- What you are asked to do
Work out how many lines below contain "zircon", then write only that number.

╭─ Material for this task

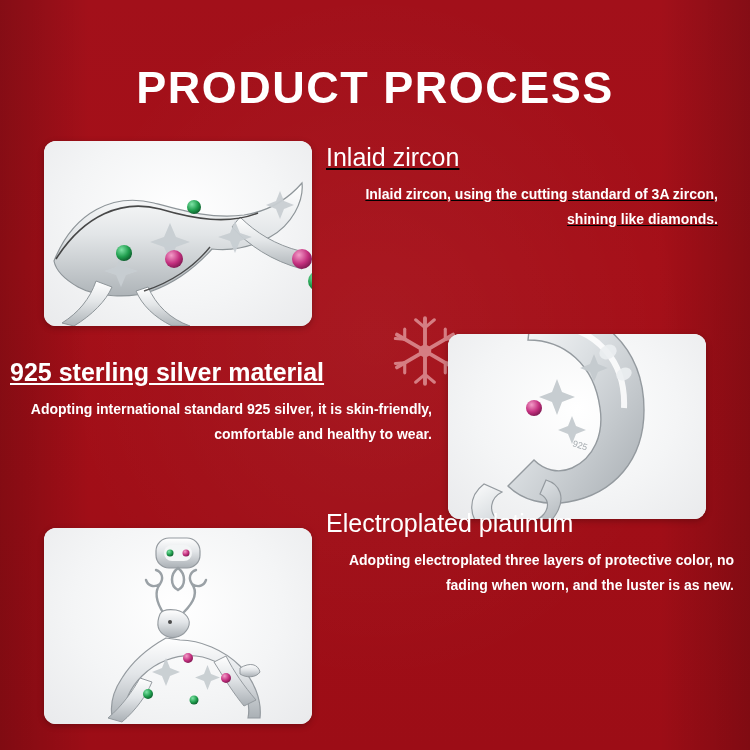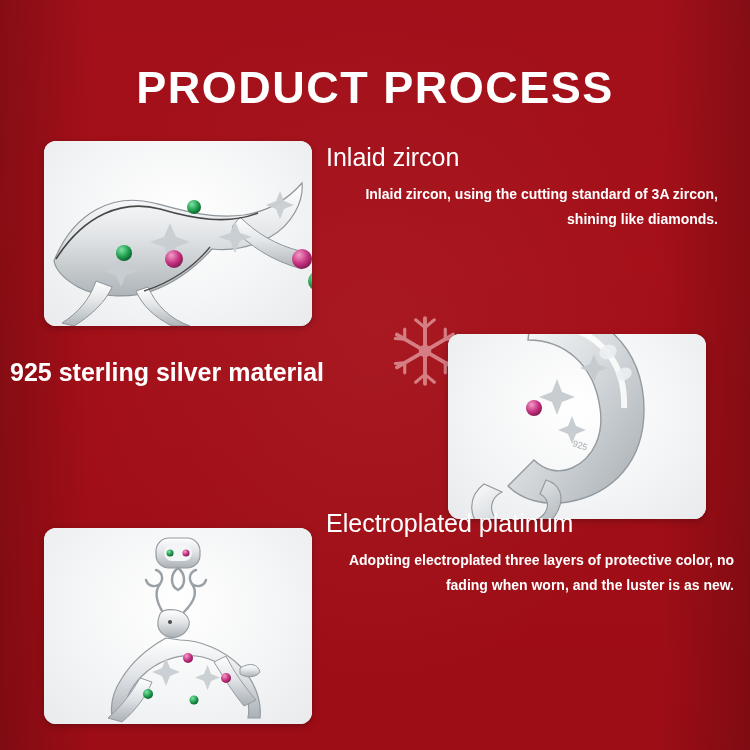--- a/index.html
+++ b/index.html
@@ -68,30 +68,30 @@
   
   .block { position: absolute; z-index: 4; }
   .blk-head {
     color: #ffffff;
     font-size: 25px;
     font-weight: normal;
     line-height: 1.2;
     margin: 0 0 10px 0;
     white-space: nowrap;
   }
-  .blk-head.bold { font-weight: bold; font-size: 25px; }
+  .blk-head.bold { font-weight: bold; font-size: 25px; text-decoration: underline; }
   .blk-body {
     color: #ffffff;
     font-size: 14px;
     font-weight: bold;
     line-height: 1.78;
     margin: 8px;
     text-align: right;
   }
-  .block-1 { left: 326px; top: 142px; width: 400px; }
+  .block-1 { left: 326px; top: 142px; width: 400px; text-decoration: underline; }
   .block-2 { left: 10px;  top: 357px; width: 430px; }
   .block-3 { left: 326px; top: 508px; width: 416px; }
 
   
   .snowflake {
     position: absolute;
     left: 386px;
     top: 312px;
     width: 78px;
     height: 78px;
@@ -287,20 +287,21 @@
     </svg>
   </div>
 
   <div class="block block-1">
     <div class="blk-head">Inlaid zircon</div>
     <div class="blk-body">Inlaid zircon, using the cutting standard of 3A zircon, shining like diamonds.</div>
   </div>
 
   <div class="block block-2">
     <div class="blk-head bold">925 sterling silver material</div>
+    <div class="blk-body">Adopting international standard 925 silver, it is skin-friendly, comfortable and healthy to wear.</div>
   </div>
 
   <div class="block block-3">
     <div class="blk-head">Electroplated platinum</div>
     <div class="blk-body">Adopting electroplated three layers of protective color, no fading when worn, and the luster is as new.</div>
   </div>
 
 </div>
 
 </body></html>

╰─

- Response to the task
2